Code change snippets
###

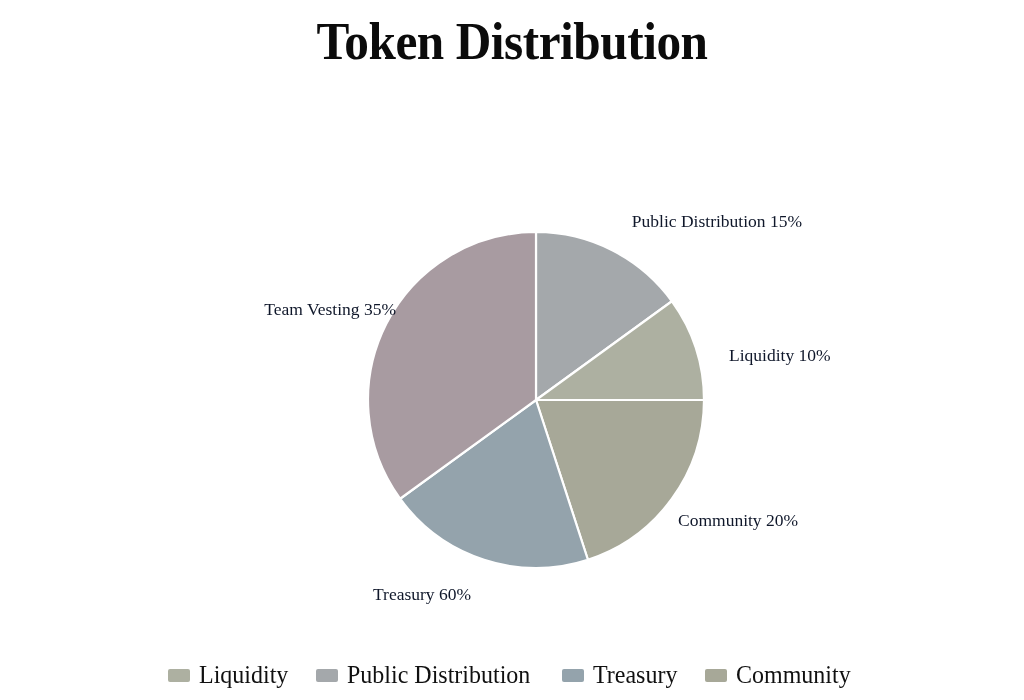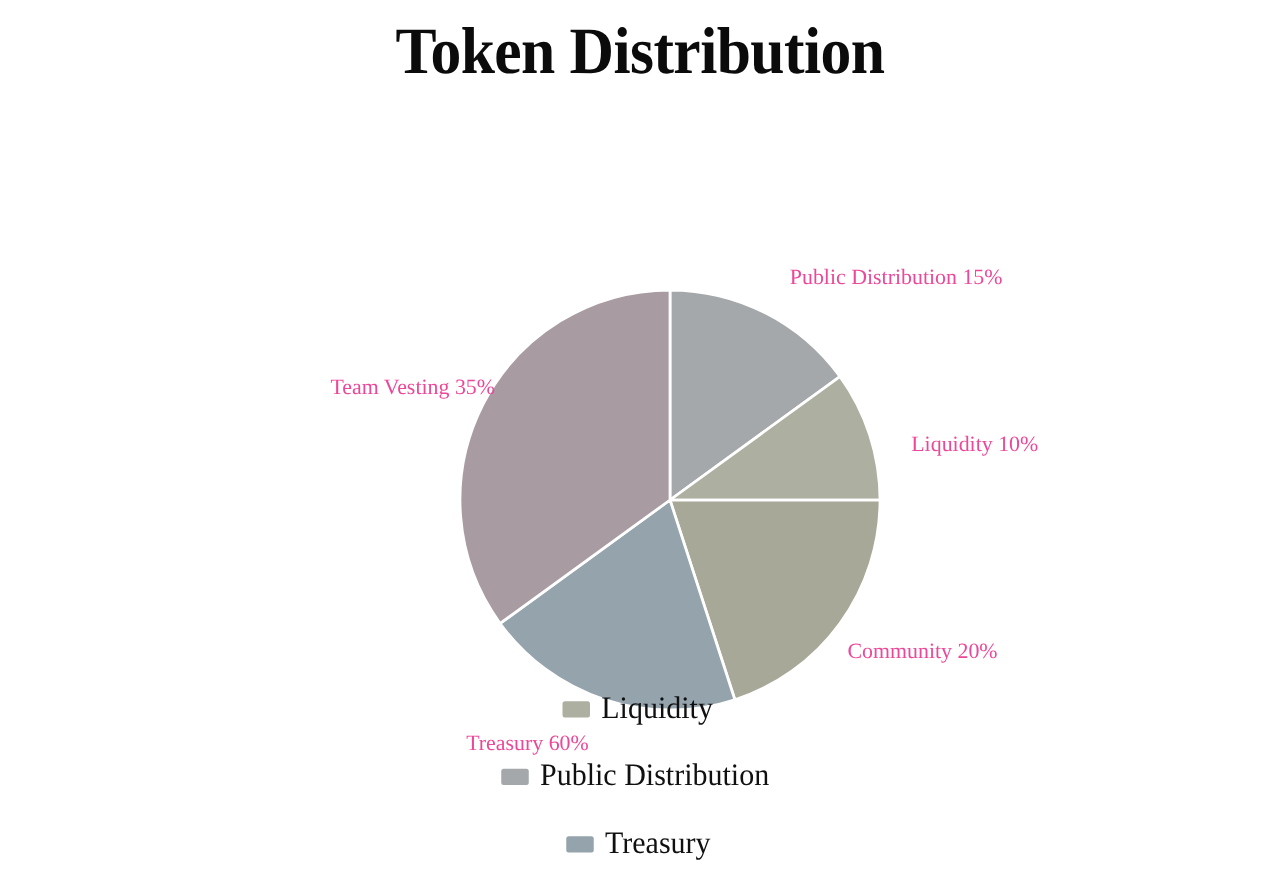--- a/index.html
+++ b/index.html
@@ -52,35 +52,35 @@
     left: 0;
     top: 0;
   }
 
   
   .slice-label {
     position: absolute;
     font-family: "Liberation Serif", "DejaVu Serif", serif;
     font-size: 17.5px;
     line-height: 22px;
-    color: #ec4899;
+    color: #0f172a;
     white-space: nowrap;
   }
   .slice-label.anchor-start { text-align: left; }
   .slice-label.anchor-end   { text-align: right; transform: translateX(-100%); }
   .slice-label.anchor-mid   { text-align: center; transform: translateX(-50%); }
 
   
   #legend {
     position: absolute;
     left: 0;
     bottom: 10px;
     width: 1024px;
     display: flex;
-    flex-direction: column;
+    flex-direction: row;
     align-items: center;
     justify-content: center;
     gap: 24px;
   }
   .legend-item {
     display: flex;
     flex-direction: row;
     align-items: center;
     gap: 9px;
   }
@@ -132,15 +132,19 @@
         <span class="legend-label">Liquidity</span>
       </div>
       <div class="legend-item">
         <span class="legend-swatch" style="background: rgb(164, 168, 171);"></span>
         <span class="legend-label">Public Distribution</span>
       </div>
       <div class="legend-item">
         <span class="legend-swatch" style="background: rgb(148, 163, 172);"></span>
         <span class="legend-label">Treasury</span>
       </div>
+      <div class="legend-item">
+        <span class="legend-swatch" style="background: rgb(167, 168, 152);"></span>
+        <span class="legend-label">Community</span>
+      </div>
     </div>
 
 </div>
 
 </body></html>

###

Aim of the exercise: Each record, word for word, should be printed again without its pictures.

Answer to this task:
--- a/index.html
+++ b/index.html
@@ -52,35 +52,35 @@
     left: 0;
     top: 0;
   }
 
   
   .slice-label {
     position: absolute;
     font-family: "Liberation Serif", "DejaVu Serif", serif;
     font-size: 17.5px;
     line-height: 22px;
-    color: #ec4899;
+    color: #0f172a;
     white-space: nowrap;
   }
   .slice-label.anchor-start { text-align: left; }
   .slice-label.anchor-end   { text-align: right; transform: translateX(-100%); }
   .slice-label.anchor-mid   { text-align: center; transform: translateX(-50%); }
 
   
   #legend {
     position: absolute;
     left: 0;
     bottom: 10px;
     width: 1024px;
     display: flex;
-    flex-direction: column;
+    flex-direction: row;
     align-items: center;
     justify-content: center;
     gap: 24px;
   }
   .legend-item {
     display: flex;
     flex-direction: row;
     align-items: center;
     gap: 9px;
   }
@@ -132,15 +132,19 @@
         <span class="legend-label">Liquidity</span>
       </div>
       <div class="legend-item">
         <span class="legend-swatch" style="background: rgb(164, 168, 171);"></span>
         <span class="legend-label">Public Distribution</span>
       </div>
       <div class="legend-item">
         <span class="legend-swatch" style="background: rgb(148, 163, 172);"></span>
         <span class="legend-label">Treasury</span>
       </div>
+      <div class="legend-item">
+        <span class="legend-swatch" style="background: rgb(167, 168, 152);"></span>
+        <span class="legend-label">Community</span>
+      </div>
     </div>
 
 </div>
 
 </body></html>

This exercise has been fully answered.